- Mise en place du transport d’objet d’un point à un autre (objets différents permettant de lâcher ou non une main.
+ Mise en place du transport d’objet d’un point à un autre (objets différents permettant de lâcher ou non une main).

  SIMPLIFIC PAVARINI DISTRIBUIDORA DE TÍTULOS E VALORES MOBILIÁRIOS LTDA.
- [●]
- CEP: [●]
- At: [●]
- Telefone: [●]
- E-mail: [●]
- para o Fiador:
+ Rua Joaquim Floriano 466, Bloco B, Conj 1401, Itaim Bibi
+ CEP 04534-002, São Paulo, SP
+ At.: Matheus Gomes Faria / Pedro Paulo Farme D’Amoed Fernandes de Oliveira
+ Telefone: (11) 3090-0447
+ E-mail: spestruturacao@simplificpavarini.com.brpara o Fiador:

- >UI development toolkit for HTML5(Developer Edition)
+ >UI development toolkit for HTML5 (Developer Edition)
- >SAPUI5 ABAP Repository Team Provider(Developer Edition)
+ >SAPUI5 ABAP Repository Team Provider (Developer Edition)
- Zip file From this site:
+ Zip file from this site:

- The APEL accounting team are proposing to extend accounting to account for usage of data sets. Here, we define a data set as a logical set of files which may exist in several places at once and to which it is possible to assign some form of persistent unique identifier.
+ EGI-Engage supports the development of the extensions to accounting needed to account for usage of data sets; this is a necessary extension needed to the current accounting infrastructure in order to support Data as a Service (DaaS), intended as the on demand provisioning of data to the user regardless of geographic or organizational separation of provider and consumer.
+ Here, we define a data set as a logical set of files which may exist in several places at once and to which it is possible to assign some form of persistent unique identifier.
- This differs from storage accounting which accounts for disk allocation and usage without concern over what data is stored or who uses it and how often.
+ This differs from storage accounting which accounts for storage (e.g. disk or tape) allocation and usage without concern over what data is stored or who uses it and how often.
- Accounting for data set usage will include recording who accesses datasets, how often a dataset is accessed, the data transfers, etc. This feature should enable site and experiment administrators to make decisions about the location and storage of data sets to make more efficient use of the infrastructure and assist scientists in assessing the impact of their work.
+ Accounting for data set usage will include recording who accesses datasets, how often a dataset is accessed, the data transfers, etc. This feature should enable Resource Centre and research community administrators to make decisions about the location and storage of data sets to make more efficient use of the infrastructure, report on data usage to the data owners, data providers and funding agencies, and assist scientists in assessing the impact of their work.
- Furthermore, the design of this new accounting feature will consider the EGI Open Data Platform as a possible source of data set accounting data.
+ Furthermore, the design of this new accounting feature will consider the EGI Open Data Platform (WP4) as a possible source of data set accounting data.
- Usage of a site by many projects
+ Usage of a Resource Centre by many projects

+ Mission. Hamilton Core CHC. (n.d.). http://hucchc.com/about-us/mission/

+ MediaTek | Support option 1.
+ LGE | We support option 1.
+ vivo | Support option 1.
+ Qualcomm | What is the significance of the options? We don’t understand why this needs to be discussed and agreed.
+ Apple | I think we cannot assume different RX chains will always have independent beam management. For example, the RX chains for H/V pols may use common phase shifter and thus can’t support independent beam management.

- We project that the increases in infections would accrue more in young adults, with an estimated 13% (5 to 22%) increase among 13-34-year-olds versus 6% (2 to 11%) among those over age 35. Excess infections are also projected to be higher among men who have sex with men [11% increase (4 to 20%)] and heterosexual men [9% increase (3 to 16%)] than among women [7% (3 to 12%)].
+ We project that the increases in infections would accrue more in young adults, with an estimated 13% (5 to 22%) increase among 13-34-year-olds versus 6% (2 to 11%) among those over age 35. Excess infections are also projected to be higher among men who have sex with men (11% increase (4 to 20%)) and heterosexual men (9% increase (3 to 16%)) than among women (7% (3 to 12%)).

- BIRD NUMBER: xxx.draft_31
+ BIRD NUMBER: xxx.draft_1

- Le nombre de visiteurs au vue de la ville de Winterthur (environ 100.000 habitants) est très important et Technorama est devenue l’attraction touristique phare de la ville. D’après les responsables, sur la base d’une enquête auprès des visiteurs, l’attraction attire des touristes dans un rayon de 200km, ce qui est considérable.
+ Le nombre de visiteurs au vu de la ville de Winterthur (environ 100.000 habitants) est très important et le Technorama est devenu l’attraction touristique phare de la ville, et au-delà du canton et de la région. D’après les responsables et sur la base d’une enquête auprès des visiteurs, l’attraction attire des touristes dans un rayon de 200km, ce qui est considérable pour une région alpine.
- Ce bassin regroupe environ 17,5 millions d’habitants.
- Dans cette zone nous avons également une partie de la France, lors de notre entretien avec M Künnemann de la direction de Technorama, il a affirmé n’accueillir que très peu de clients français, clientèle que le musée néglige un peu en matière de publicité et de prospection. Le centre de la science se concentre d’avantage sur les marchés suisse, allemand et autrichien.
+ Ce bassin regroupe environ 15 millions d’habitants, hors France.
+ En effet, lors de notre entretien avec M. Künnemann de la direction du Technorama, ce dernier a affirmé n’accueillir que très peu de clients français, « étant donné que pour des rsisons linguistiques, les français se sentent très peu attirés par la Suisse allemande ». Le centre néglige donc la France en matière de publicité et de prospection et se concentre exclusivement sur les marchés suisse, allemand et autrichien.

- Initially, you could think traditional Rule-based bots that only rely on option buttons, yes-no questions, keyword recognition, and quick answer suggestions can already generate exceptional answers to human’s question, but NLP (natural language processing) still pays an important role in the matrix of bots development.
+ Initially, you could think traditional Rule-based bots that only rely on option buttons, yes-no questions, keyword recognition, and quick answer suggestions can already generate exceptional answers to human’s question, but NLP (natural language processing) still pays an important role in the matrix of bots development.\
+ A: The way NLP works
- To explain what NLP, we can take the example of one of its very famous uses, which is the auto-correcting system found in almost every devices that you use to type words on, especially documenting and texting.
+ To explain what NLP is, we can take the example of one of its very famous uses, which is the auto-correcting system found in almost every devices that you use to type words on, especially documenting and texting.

* * *

INSTRUCTIONS TO FOLLOW >>
What you return should be exactly the lines above, starting at the one with "non une main)." and ending at the one with "- The APEL accounting", and nothing else.

ANSWER BOX >>
+ Mise en place du transport d’objet d’un point à un autre (objets différents permettant de lâcher ou non une main).

  SIMPLIFIC PAVARINI DISTRIBUIDORA DE TÍTULOS E VALORES MOBILIÁRIOS LTDA.
- [●]
- CEP: [●]
- At: [●]
- Telefone: [●]
- E-mail: [●]
- para o Fiador:
+ Rua Joaquim Floriano 466, Bloco B, Conj 1401, Itaim Bibi
+ CEP 04534-002, São Paulo, SP
+ At.: Matheus Gomes Faria / Pedro Paulo Farme D’Amoed Fernandes de Oliveira
+ Telefone: (11) 3090-0447
+ E-mail: spestruturacao@simplificpavarini.com.brpara o Fiador:

- >UI development toolkit for HTML5(Developer Edition)
+ >UI development toolkit for HTML5 (Developer Edition)
- >SAPUI5 ABAP Repository Team Provider(Developer Edition)
+ >SAPUI5 ABAP Repository Team Provider (Developer Edition)
- Zip file From this site:
+ Zip file from this site:

- The APEL accounting team are proposing to extend accounting to account for usage of data sets. Here, we define a data set as a logical set of files which may exist in several places at once and to which it is possible to assign some form of persistent unique identifier.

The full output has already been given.